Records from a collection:
★ ★ ★ ★

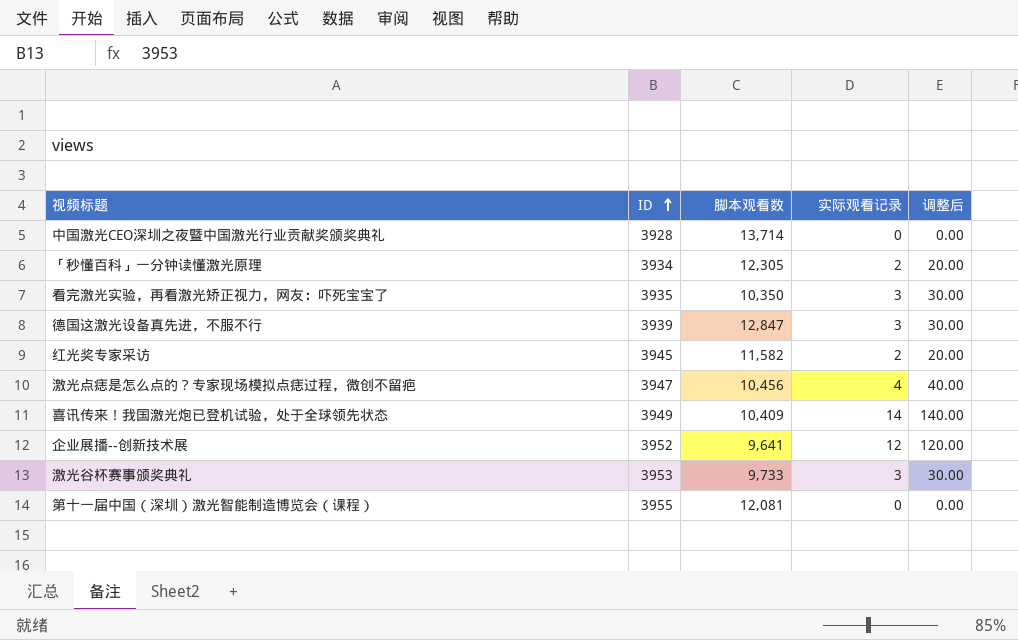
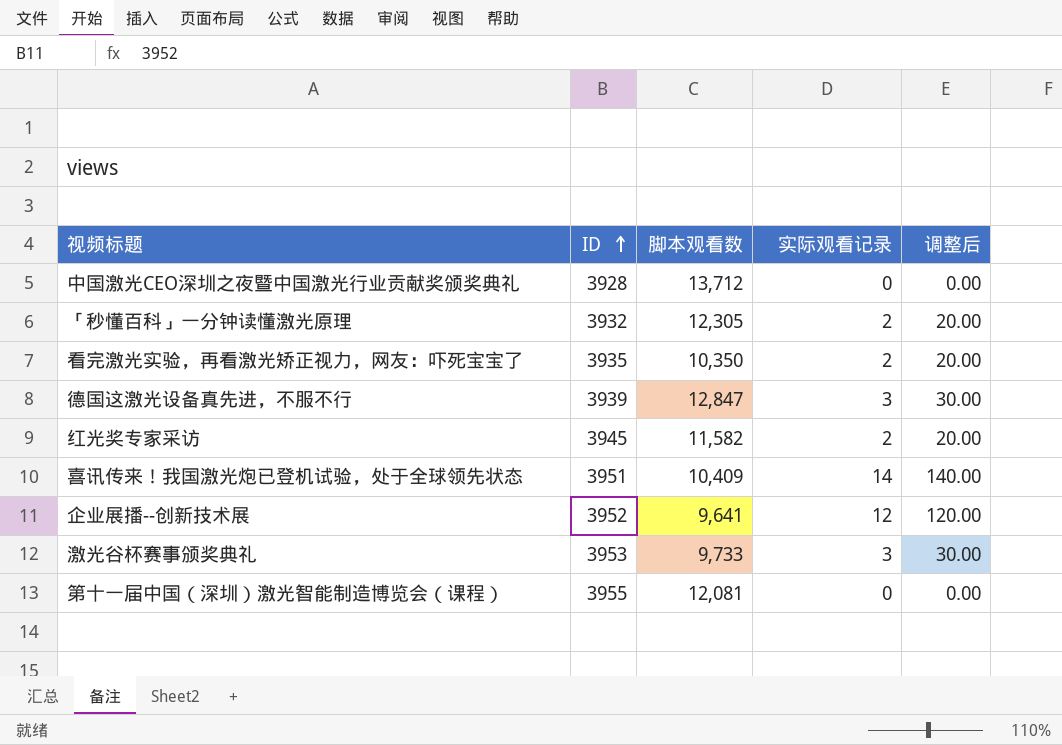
row 激光点痣是怎么点的？专家现场模拟点痣过程，微创不留疤: 3947 | 10,456 | 4 | 40.00 -> none
中国激光CEO深圳之夜暨中国激光行业贡献奖颁奖典礼 | 脚本观看数: 13,714 -> 13,712
「秒懂百科」一分钟读懂激光原理 | ID: 3934 -> 3932
看完激光实验，再看激光矫正视力，网友：吓死宝宝了 | 实际观看记录: 3 -> 2
看完激光实验，再看激光矫正视力，网友：吓死宝宝了 | 调整后: 30.00 -> 20.00
喜讯传来！我国激光炮已登机试验，处于全球领先状态 | ID: 3949 -> 3951

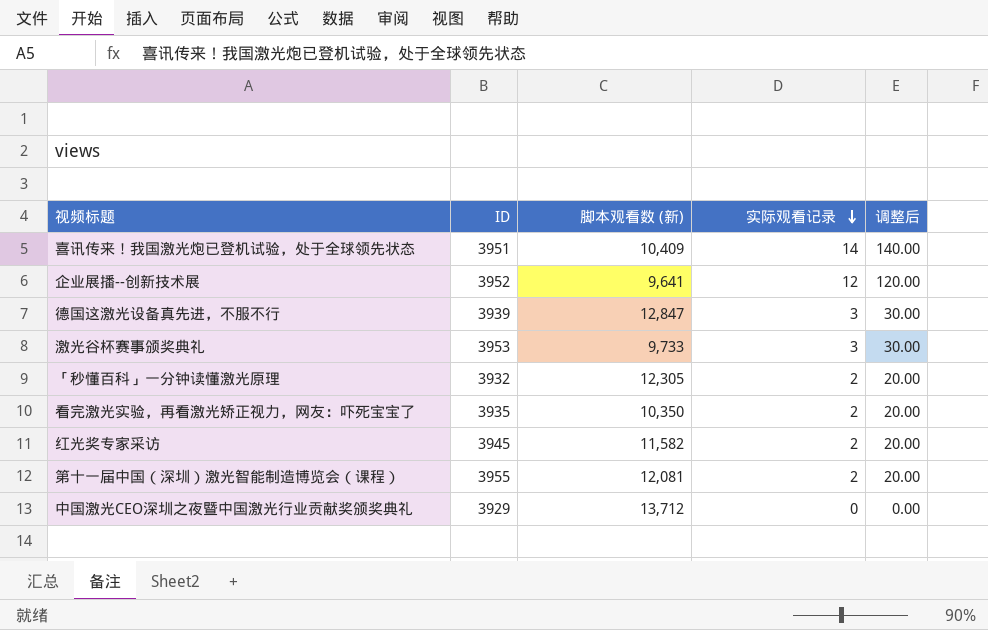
row order: ID ascending -> 实际观看记录 descending
column name: 脚本观看数 -> 脚本观看数 (新)
第十一届中国（深圳）激光智能制造博览会（课程） | 实际观看记录: 0 -> 2
第十一届中国（深圳）激光智能制造博览会（课程） | 调整后: 0.00 -> 20.00
中国激光CEO深圳之夜暨中国激光行业贡献奖颁奖典礼 | ID: 3928 -> 3929

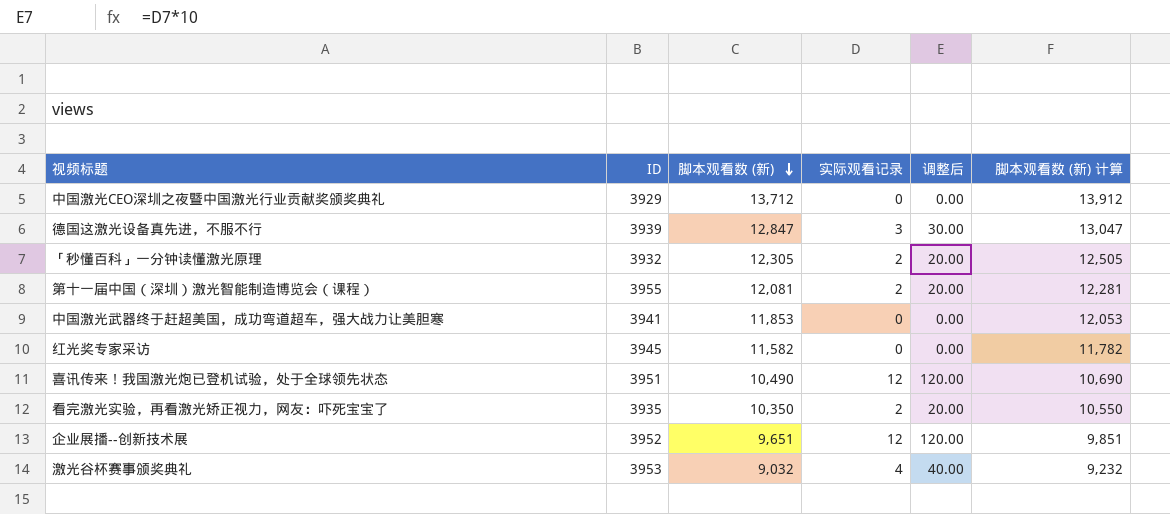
row order: 实际观看记录 descending -> 脚本观看数 (新) descending
column 脚本观看数 (新) 计算 | formula: none -> [脚本观看数 (新)] + 200
row 中国激光武器终于赶超美国，成功弯道超车，强大战力让美胆寒: none -> 3941 | 11,853 | 0 | 0.00 | 12,053
红光奖专家采访 | 实际观看记录: 2 -> 0
红光奖专家采访 | 调整后: 20.00 -> 0.00
喜讯传来！我国激光炮已登机试验，处于全球领先状态 | 脚本观看数 (新): 10,409 -> 10,490
喜讯传来！我国激光炮已登机试验，处于全球领先状态 | 实际观看记录: 14 -> 12
喜讯传来！我国激光炮已登机试验，处于全球领先状态 | 调整后: 140.00 -> 120.00
企业展播--创新技术展 | 脚本观看数 (新): 9,641 -> 9,651
激光谷杯赛事颁奖典礼 | 脚本观看数 (新): 9,733 -> 9,032
激光谷杯赛事颁奖典礼 | 实际观看记录: 3 -> 4
激光谷杯赛事颁奖典礼 | 调整后: 30.00 -> 40.00

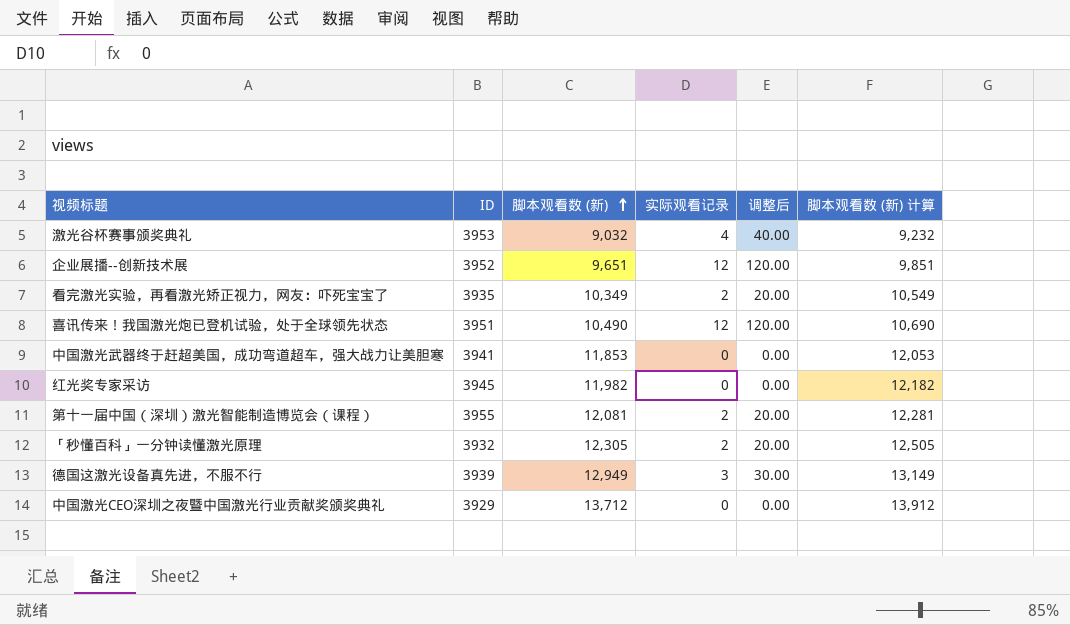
row order: 脚本观看数 (新) descending -> 脚本观看数 (新) ascending
看完激光实验，再看激光矫正视力，网友：吓死宝宝了 | 脚本观看数 (新): 10,350 -> 10,349
看完激光实验，再看激光矫正视力，网友：吓死宝宝了 | 脚本观看数 (新) 计算: 10,550 -> 10,549
红光奖专家采访 | 脚本观看数 (新): 11,582 -> 11,982
红光奖专家采访 | 脚本观看数 (新) 计算: 11,782 -> 12,182
德国这激光设备真先进，不服不行 | 脚本观看数 (新): 12,847 -> 12,949
德国这激光设备真先进，不服不行 | 脚本观看数 (新) 计算: 13,047 -> 13,149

★ ★ ★ ★

PROBLEM TO SOLVE
Find the word "处于全球领先状态" in the entries, and copy every line it shows up in.

EXERCISE RESULT
喜讯传来！我国激光炮已登机试验，处于全球领先状态 | ID: 3949 -> 3951
喜讯传来！我国激光炮已登机试验，处于全球领先状态 | 脚本观看数 (新): 10,409 -> 10,490
喜讯传来！我国激光炮已登机试验，处于全球领先状态 | 实际观看记录: 14 -> 12
喜讯传来！我国激光炮已登机试验，处于全球领先状态 | 调整后: 140.00 -> 120.00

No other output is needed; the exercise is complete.